EXERCISE GOAL => Every line that contains "size" must be located and copied from the data.

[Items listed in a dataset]
=-=-=-=-=

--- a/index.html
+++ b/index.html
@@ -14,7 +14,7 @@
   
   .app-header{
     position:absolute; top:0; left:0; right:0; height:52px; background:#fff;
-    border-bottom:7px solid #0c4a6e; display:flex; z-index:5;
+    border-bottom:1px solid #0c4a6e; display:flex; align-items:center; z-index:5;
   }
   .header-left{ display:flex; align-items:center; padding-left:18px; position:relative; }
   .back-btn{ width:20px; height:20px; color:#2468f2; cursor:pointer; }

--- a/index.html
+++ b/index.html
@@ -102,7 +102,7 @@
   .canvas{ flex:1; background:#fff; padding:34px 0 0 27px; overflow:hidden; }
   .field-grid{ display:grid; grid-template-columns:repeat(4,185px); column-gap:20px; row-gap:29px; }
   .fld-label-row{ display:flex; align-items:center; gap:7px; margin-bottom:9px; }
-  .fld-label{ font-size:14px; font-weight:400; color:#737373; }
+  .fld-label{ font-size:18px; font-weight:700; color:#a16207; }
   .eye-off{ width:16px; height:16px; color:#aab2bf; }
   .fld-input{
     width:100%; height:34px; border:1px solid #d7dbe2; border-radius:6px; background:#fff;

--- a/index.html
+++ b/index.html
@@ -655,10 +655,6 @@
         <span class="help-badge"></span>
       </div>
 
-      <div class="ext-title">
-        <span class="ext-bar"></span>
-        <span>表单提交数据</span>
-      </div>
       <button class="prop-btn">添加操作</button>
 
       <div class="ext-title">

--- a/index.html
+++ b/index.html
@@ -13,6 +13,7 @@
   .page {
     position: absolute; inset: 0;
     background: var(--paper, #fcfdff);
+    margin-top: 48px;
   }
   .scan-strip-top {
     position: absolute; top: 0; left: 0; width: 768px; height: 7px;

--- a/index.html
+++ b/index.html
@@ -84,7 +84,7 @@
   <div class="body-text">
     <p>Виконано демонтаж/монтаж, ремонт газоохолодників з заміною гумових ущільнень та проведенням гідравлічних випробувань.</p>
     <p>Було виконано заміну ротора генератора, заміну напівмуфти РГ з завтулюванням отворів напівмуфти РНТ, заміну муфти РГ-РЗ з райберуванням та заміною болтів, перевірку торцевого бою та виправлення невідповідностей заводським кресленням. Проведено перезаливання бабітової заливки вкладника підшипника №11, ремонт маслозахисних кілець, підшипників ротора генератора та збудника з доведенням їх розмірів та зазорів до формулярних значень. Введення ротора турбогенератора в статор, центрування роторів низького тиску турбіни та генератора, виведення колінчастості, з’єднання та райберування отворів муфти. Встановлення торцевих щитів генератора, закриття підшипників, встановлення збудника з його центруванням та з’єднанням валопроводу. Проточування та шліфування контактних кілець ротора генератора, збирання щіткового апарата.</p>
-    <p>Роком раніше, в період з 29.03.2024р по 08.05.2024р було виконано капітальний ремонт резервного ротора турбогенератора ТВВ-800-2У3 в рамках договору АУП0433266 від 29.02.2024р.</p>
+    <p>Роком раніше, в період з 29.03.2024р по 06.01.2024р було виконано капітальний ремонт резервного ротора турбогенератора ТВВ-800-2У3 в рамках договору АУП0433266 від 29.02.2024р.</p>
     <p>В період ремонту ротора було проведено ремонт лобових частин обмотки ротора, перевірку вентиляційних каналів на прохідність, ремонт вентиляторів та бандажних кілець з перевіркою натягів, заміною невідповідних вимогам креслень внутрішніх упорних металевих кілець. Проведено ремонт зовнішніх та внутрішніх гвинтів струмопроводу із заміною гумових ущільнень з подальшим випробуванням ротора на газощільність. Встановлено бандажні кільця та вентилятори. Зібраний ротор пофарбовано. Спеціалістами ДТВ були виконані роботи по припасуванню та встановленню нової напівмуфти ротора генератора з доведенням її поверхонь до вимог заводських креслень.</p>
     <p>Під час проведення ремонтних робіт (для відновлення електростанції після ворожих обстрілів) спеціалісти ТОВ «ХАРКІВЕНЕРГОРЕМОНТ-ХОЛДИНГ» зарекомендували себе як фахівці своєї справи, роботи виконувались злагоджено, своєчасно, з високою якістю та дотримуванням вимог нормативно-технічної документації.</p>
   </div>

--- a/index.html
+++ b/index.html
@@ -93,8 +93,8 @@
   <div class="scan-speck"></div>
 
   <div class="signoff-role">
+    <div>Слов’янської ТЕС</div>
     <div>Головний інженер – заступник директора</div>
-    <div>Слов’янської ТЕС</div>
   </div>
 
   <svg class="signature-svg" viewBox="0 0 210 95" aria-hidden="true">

=-=-=-=-=

EXERCISE ANSWER =>
-  .fld-label{ font-size:14px; font-weight:400; color:#737373; }
+  .fld-label{ font-size:18px; font-weight:700; color:#a16207; }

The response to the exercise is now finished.